- WORK REQUIRED -
Every record below is to be retyped exactly, with any pictures left out.

- EXTRACTED INFORMATION -

☆ ☆ ☆ ☆ ☆ ☆ ☆

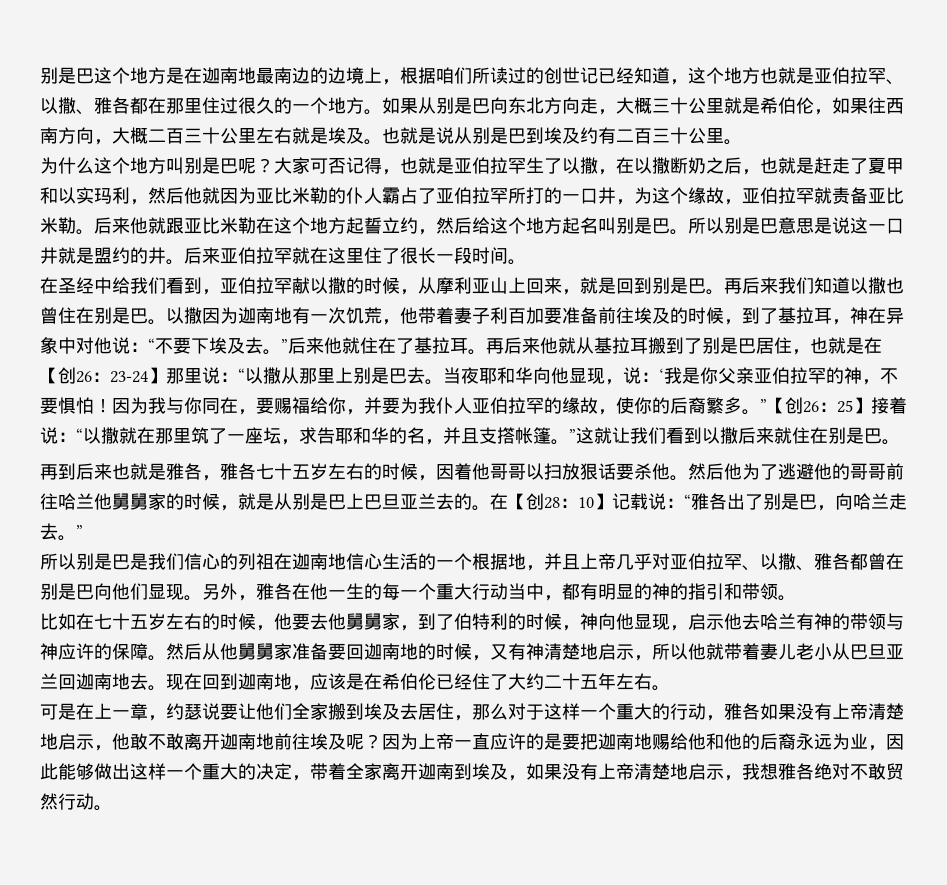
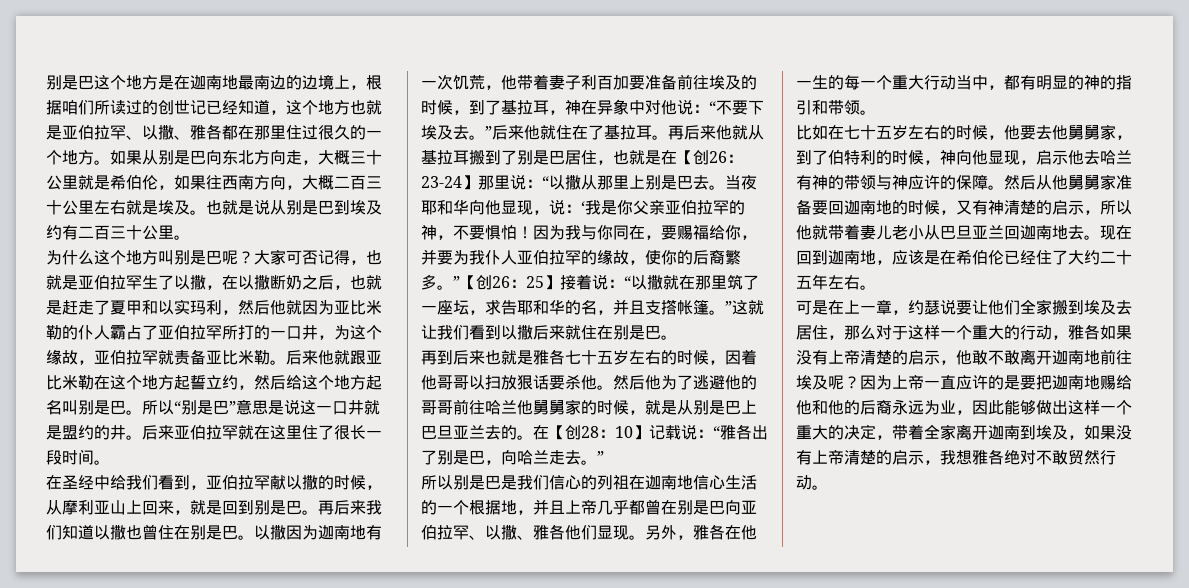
- 所以别是巴意思是说这一口井就是盟约的井。
+ 所以“别是巴”意思是说这一口井就是盟约的井。
- 再到后来也就是雅各，雅各七十五岁左右的时候，因着他哥哥以扫放狠话要杀他。
+ 再到后来也就是雅各七十五岁左右的时候，因着他哥哥以扫放狠话要杀他。
- 所以别是巴是我们信心的列祖在迦南地信心生活的一个根据地，并且上帝几乎对亚伯拉罕、以撒、雅各都曾在别是巴向他们显现。
+ 所以别是巴是我们信心的列祖在迦南地信心生活的一个根据地，并且上帝几乎都曾在别是巴向亚伯拉罕、以撒、雅各他们显现。
- 然后从他舅舅家准备要回迦南地的时候，又有神清楚地启示，所以他就带着妻儿老小从巴旦亚兰回迦南地去。
+ 然后从他舅舅家准备要回迦南地的时候，又有神清楚的启示，所以他就带着妻儿老小从巴旦亚兰回迦南地去。
- 可是在上一章，约瑟说要让他们全家搬到埃及去居住，那么对于这样一个重大的行动，雅各如果没有上帝清楚地启示，他敢不敢离开迦南地前往埃及呢？
+ 可是在上一章，约瑟说要让他们全家搬到埃及去居住，那么对于这样一个重大的行动，雅各如果没有上帝清楚的启示，他敢不敢离开迦南地前往埃及呢？
- 因为上帝一直应许的是要把迦南地赐给他和他的后裔永远为业，因此能够做出这样一个重大的决定，带着全家离开迦南到埃及，如果没有上帝清楚地启示，我想雅各绝对不敢贸然行动。
+ 因为上帝一直应许的是要把迦南地赐给他和他的后裔永远为业，因此能够做出这样一个重大的决定，带着全家离开迦南到埃及，如果没有上帝清楚的启示，我想雅各绝对不敢贸然行动。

☆ ☆ ☆ ☆ ☆ ☆ ☆

- SOLUTION TO THE EXERCISE -
- 所以别是巴意思是说这一口井就是盟约的井。
+ 所以“别是巴”意思是说这一口井就是盟约的井。
- 再到后来也就是雅各，雅各七十五岁左右的时候，因着他哥哥以扫放狠话要杀他。
+ 再到后来也就是雅各七十五岁左右的时候，因着他哥哥以扫放狠话要杀他。
- 所以别是巴是我们信心的列祖在迦南地信心生活的一个根据地，并且上帝几乎对亚伯拉罕、以撒、雅各都曾在别是巴向他们显现。
+ 所以别是巴是我们信心的列祖在迦南地信心生活的一个根据地，并且上帝几乎都曾在别是巴向亚伯拉罕、以撒、雅各他们显现。
- 然后从他舅舅家准备要回迦南地的时候，又有神清楚地启示，所以他就带着妻儿老小从巴旦亚兰回迦南地去。
+ 然后从他舅舅家准备要回迦南地的时候，又有神清楚的启示，所以他就带着妻儿老小从巴旦亚兰回迦南地去。
- 可是在上一章，约瑟说要让他们全家搬到埃及去居住，那么对于这样一个重大的行动，雅各如果没有上帝清楚地启示，他敢不敢离开迦南地前往埃及呢？
+ 可是在上一章，约瑟说要让他们全家搬到埃及去居住，那么对于这样一个重大的行动，雅各如果没有上帝清楚的启示，他敢不敢离开迦南地前往埃及呢？
- 因为上帝一直应许的是要把迦南地赐给他和他的后裔永远为业，因此能够做出这样一个重大的决定，带着全家离开迦南到埃及，如果没有上帝清楚地启示，我想雅各绝对不敢贸然行动。
+ 因为上帝一直应许的是要把迦南地赐给他和他的后裔永远为业，因此能够做出这样一个重大的决定，带着全家离开迦南到埃及，如果没有上帝清楚的启示，我想雅各绝对不敢贸然行动。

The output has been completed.